Blake believes Capt. Hawkeye and has Cpl. Radar change the serial numbers on the jeep and that both Hawkeye and Duke are to report for duty as soon as the casualties begin being flown in from the helicopter ambulances.
Many of the comedic scenes are interrupted with gory scenes of combat victims suffering from an assortment of horrible injuries. Even with death and carnage around them, the doctors still remain their comedic selves while trying to survive the insanity of war. Trapper John’s entrance to the film helps bring the three personalities together.
Sutherland, Skerritt, and Gould have absolute brilliant chemistry with one another. This is most apparent during the scenes where it seems all of them are about to bust out laughing at any moment. I’ve always wondered how many takes Altman and the cast had to do before everyone could regain their ability to get back into their roles. Probably quite a few.
One of these scenes occurs in the tent in which Hawkeye and Duke have taken over after they have had the religious and inept Maj. Burns removed by Col. Blake. The reserved and travel weary Trapper John responds to polite conversation with his new bunk mates in one or two word responses. The puzzled Duke wonders why he should not know where he hales from? Hawkeye can’t place it but he knows that he has met the good doctor McIntyre before.

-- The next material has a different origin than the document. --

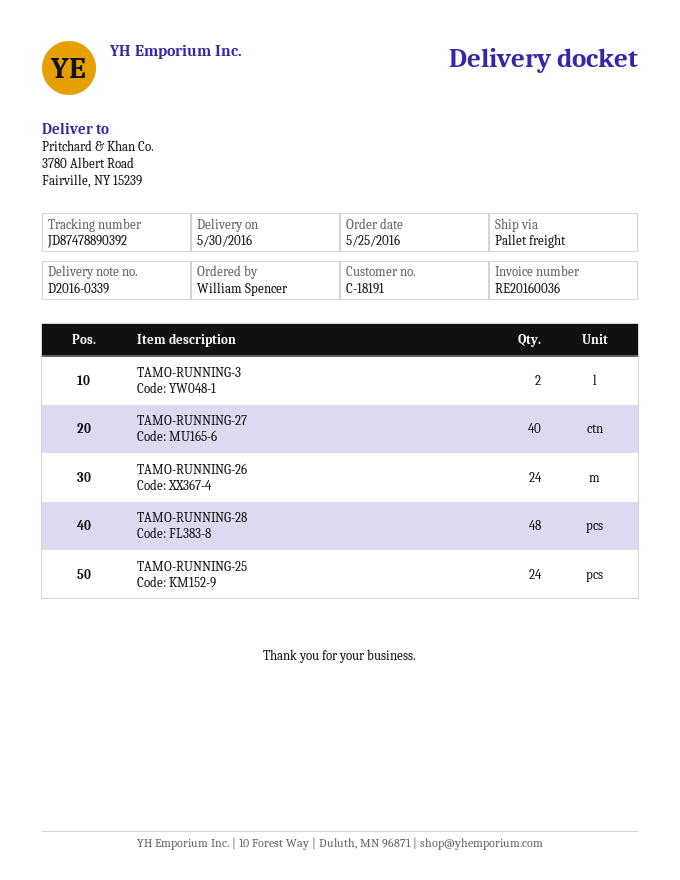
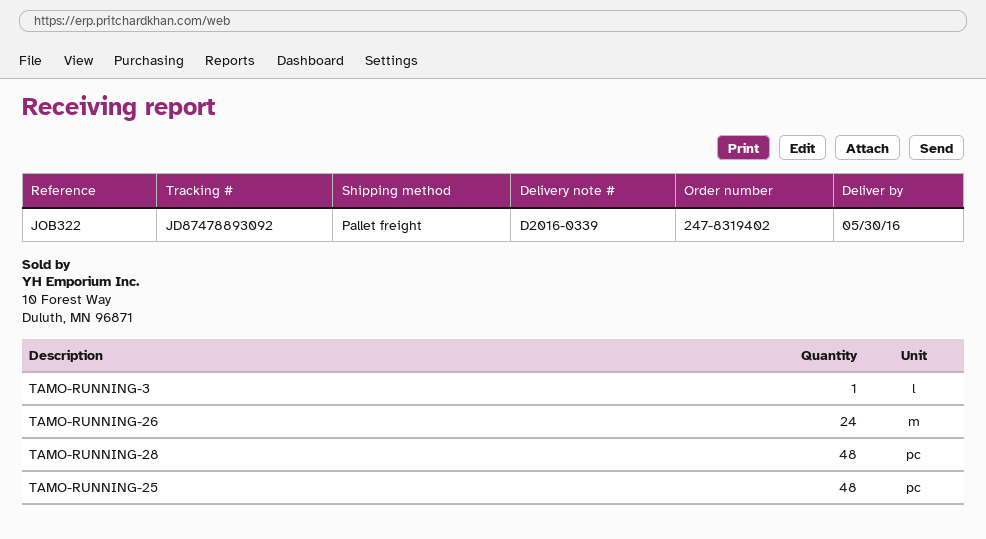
tracking number: JD87478890392 -> JD87478893092
TAMO-RUNNING-3: 2 -> 1
TAMO-RUNNING-27: 40 -> none
TAMO-RUNNING-25: 24 -> 48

Hawkeye suggests that the three of them enjoy a nice martini. Trapper asks if there are any olives. Duke informs him that “Where the hell do you think you are?” Trapper then pulls out a glass jar of olives from his jacket to put one in his martini. Both Hawkeye and Duke look on with slack jawed amazement plastered on their faces.
M*A*S*H is the perfect blend of a satirical comedy and terrific drama. I would compare it’s dark humor to that of Stanley Kubrick’s masterpiece, Dr. Strangelove. M*A*S*H has an absolutely amazing cast of characters who are all vying for the best screen time. It is a film that never gets old and one that can be appreciated with every viewing. It definitely ranks among my top ten favorite films of all time.
Other interesting facts about the film: It was one of 20th Century Fox’s highest grossing films of the year. It was nominated for five Academy Awards and took home one Oscar for Best Screenplay. In 1996, it was deemed “culturally significant” by the Library of Congress and preserved in the National Film Registry and it was the first film to feature the “F” word. “Culturally significant” indeed.
M*A*S*H is available on DVD and Blu-ray and most likely one or more streaming services.